(Data items)
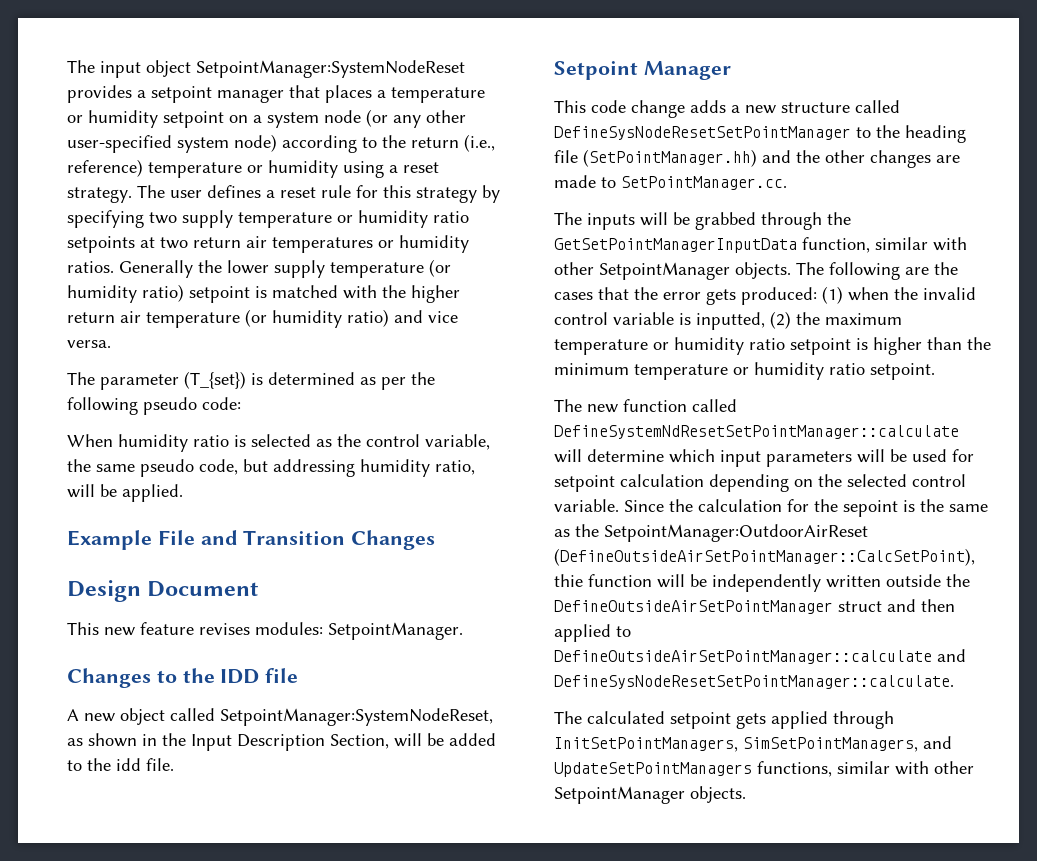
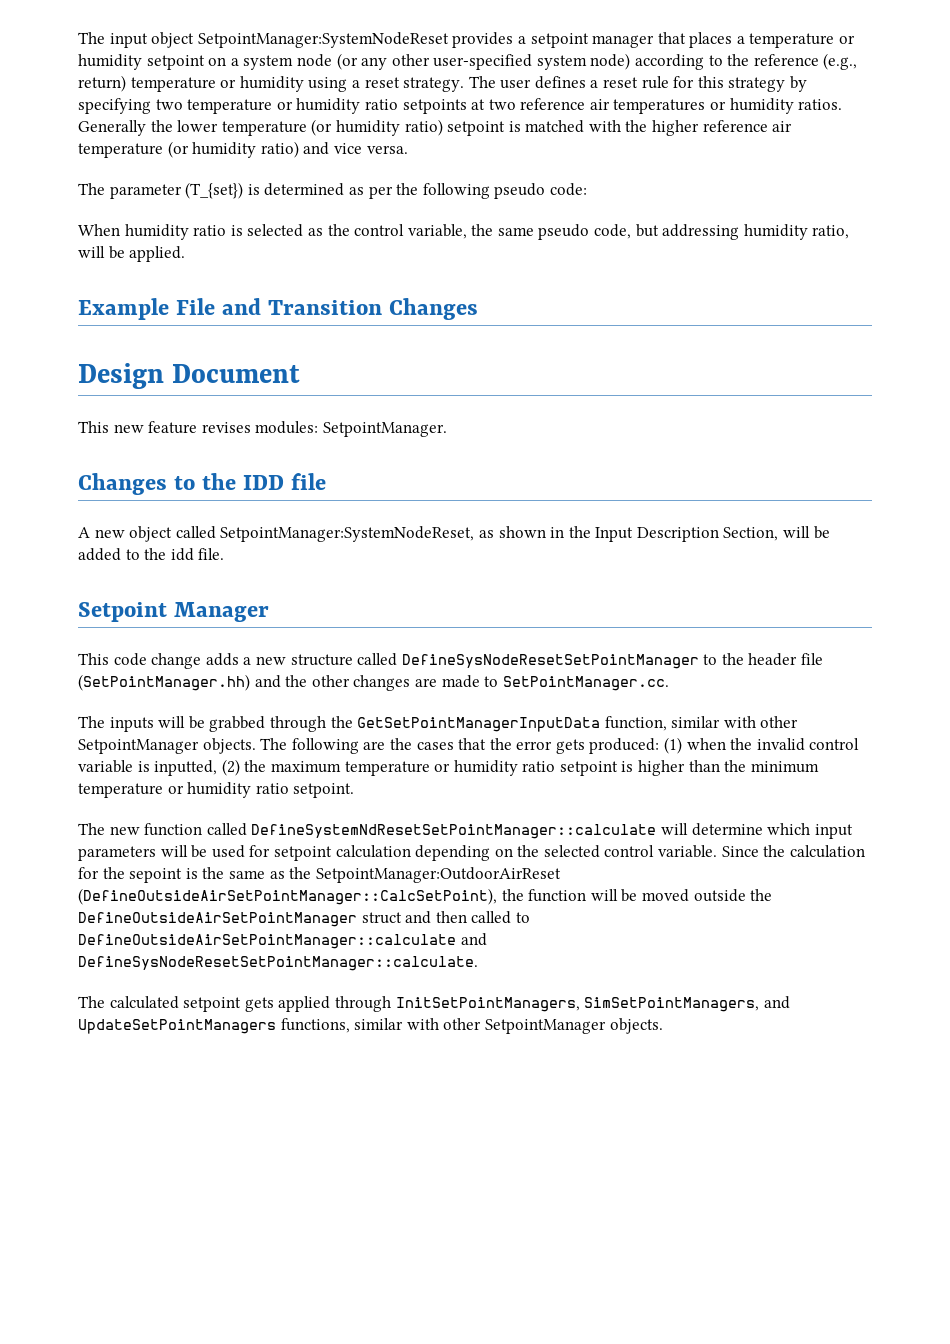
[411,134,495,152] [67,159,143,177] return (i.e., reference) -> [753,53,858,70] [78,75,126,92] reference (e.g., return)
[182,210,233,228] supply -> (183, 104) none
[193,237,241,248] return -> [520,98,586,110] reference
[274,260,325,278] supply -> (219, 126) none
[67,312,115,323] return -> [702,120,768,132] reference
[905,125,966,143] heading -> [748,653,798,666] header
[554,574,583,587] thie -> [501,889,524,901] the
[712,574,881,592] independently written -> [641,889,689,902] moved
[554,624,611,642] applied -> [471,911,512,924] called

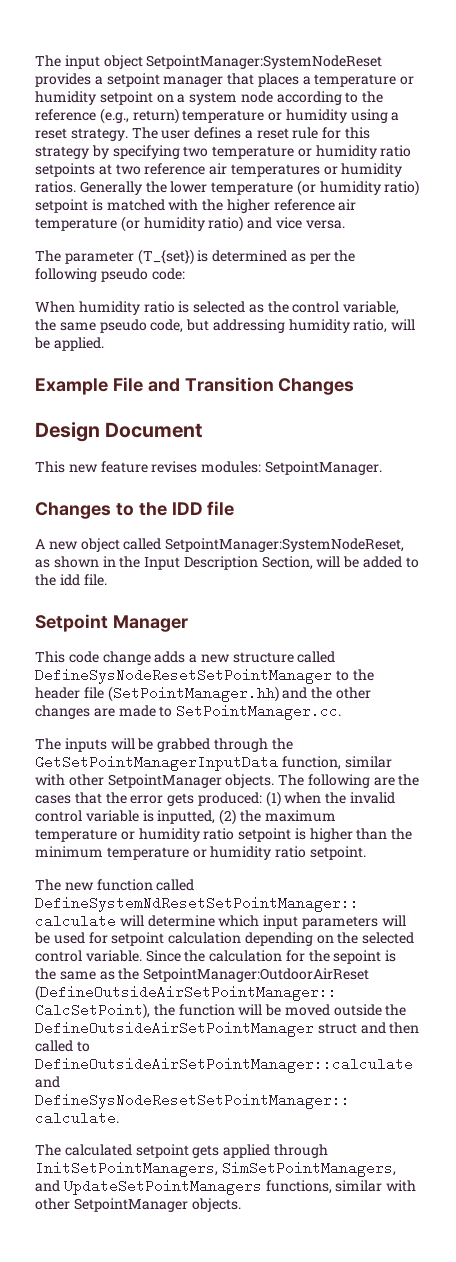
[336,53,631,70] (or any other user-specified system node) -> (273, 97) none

*Task item:*
Copy every record character for character. Skip the pictures.

*Output of the task:*
[411,134,495,152] [67,159,143,177] return (i.e., reference) -> [753,53,858,70] [78,75,126,92] reference (e.g., return)
[182,210,233,228] supply -> (183, 104) none
[193,237,241,248] return -> [520,98,586,110] reference
[274,260,325,278] supply -> (219, 126) none
[67,312,115,323] return -> [702,120,768,132] reference
[905,125,966,143] heading -> [748,653,798,666] header
[554,574,583,587] thie -> [501,889,524,901] the
[712,574,881,592] independently written -> [641,889,689,902] moved
[554,624,611,642] applied -> [471,911,512,924] called

[336,53,631,70] (or any other user-specified system node) -> (273, 97) none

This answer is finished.